▸ **Directions**
Present the data once more in exactly its original form.
======== Data for this task ========
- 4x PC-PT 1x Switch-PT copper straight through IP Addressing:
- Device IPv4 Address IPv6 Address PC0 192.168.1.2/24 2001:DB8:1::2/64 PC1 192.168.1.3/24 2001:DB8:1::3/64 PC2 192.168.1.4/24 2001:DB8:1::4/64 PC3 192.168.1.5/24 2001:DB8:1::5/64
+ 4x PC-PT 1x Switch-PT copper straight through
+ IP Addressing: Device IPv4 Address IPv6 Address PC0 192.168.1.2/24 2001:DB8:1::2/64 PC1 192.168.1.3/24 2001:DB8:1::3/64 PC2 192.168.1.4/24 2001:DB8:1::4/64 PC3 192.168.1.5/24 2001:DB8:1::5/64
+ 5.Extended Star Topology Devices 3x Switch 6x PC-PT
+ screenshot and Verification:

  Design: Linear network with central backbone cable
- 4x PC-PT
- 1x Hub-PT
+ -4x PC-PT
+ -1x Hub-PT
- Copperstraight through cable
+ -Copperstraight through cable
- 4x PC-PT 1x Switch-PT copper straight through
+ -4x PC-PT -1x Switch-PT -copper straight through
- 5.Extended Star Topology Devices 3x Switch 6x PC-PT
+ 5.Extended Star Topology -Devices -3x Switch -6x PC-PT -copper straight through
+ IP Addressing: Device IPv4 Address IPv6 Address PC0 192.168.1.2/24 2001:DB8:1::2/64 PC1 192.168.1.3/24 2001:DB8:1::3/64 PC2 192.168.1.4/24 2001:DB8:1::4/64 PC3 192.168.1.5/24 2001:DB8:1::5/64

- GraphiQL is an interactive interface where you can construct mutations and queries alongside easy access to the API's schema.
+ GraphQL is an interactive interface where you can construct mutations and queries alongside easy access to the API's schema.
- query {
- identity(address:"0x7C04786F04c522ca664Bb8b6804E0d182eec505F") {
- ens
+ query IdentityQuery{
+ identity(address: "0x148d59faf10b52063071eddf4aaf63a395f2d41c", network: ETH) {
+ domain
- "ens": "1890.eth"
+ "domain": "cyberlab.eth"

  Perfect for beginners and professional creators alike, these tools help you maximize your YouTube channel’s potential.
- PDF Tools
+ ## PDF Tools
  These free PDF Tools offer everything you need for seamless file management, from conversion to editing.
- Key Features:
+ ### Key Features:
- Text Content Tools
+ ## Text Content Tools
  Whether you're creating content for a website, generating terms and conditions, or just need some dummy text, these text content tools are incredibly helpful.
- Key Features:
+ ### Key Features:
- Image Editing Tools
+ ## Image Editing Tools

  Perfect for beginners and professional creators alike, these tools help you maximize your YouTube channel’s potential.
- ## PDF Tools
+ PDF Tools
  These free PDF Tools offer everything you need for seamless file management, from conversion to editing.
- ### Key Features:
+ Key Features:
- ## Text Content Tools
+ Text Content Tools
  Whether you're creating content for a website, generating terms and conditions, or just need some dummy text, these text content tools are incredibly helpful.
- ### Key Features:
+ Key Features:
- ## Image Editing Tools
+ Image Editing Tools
========
▸ **Expected answer**
- 4x PC-PT 1x Switch-PT copper straight through IP Addressing:
- Device IPv4 Address IPv6 Address PC0 192.168.1.2/24 2001:DB8:1::2/64 PC1 192.168.1.3/24 2001:DB8:1::3/64 PC2 192.168.1.4/24 2001:DB8:1::4/64 PC3 192.168.1.5/24 2001:DB8:1::5/64
+ 4x PC-PT 1x Switch-PT copper straight through
+ IP Addressing: Device IPv4 Address IPv6 Address PC0 192.168.1.2/24 2001:DB8:1::2/64 PC1 192.168.1.3/24 2001:DB8:1::3/64 PC2 192.168.1.4/24 2001:DB8:1::4/64 PC3 192.168.1.5/24 2001:DB8:1::5/64
+ 5.Extended Star Topology Devices 3x Switch 6x PC-PT
+ screenshot and Verification:

  Design: Linear network with central backbone cable
- 4x PC-PT
- 1x Hub-PT
+ -4x PC-PT
+ -1x Hub-PT
- Copperstraight through cable
+ -Copperstraight through cable
- 4x PC-PT 1x Switch-PT copper straight through
+ -4x PC-PT -1x Switch-PT -copper straight through
- 5.Extended Star Topology Devices 3x Switch 6x PC-PT
+ 5.Extended Star Topology -Devices -3x Switch -6x PC-PT -copper straight through
+ IP Addressing: Device IPv4 Address IPv6 Address PC0 192.168.1.2/24 2001:DB8:1::2/64 PC1 192.168.1.3/24 2001:DB8:1::3/64 PC2 192.168.1.4/24 2001:DB8:1::4/64 PC3 192.168.1.5/24 2001:DB8:1::5/64

- GraphiQL is an interactive interface where you can construct mutations and queries alongside easy access to the API's schema.
+ GraphQL is an interactive interface where you can construct mutations and queries alongside easy access to the API's schema.
- query {
- identity(address:"0x7C04786F04c522ca664Bb8b6804E0d182eec505F") {
- ens
+ query IdentityQuery{
+ identity(address: "0x148d59faf10b52063071eddf4aaf63a395f2d41c", network: ETH) {
+ domain
- "ens": "1890.eth"
+ "domain": "cyberlab.eth"

  Perfect for beginners and professional creators alike, these tools help you maximize your YouTube channel’s potential.
- PDF Tools
+ ## PDF Tools
  These free PDF Tools offer everything you need for seamless file management, from conversion to editing.
- Key Features:
+ ### Key Features:
- Text Content Tools
+ ## Text Content Tools
  Whether you're creating content for a website, generating terms and conditions, or just need some dummy text, these text content tools are incredibly helpful.
- Key Features:
+ ### Key Features:
- Image Editing Tools
+ ## Image Editing Tools

  Perfect for beginners and professional creators alike, these tools help you maximize your YouTube channel’s potential.
- ## PDF Tools
+ PDF Tools
  These free PDF Tools offer everything you need for seamless file management, from conversion to editing.
- ### Key Features:
+ Key Features:
- ## Text Content Tools
+ Text Content Tools
  Whether you're creating content for a website, generating terms and conditions, or just need some dummy text, these text content tools are incredibly helpful.
- ### Key Features:
+ Key Features:
- ## Image Editing Tools
+ Image Editing Tools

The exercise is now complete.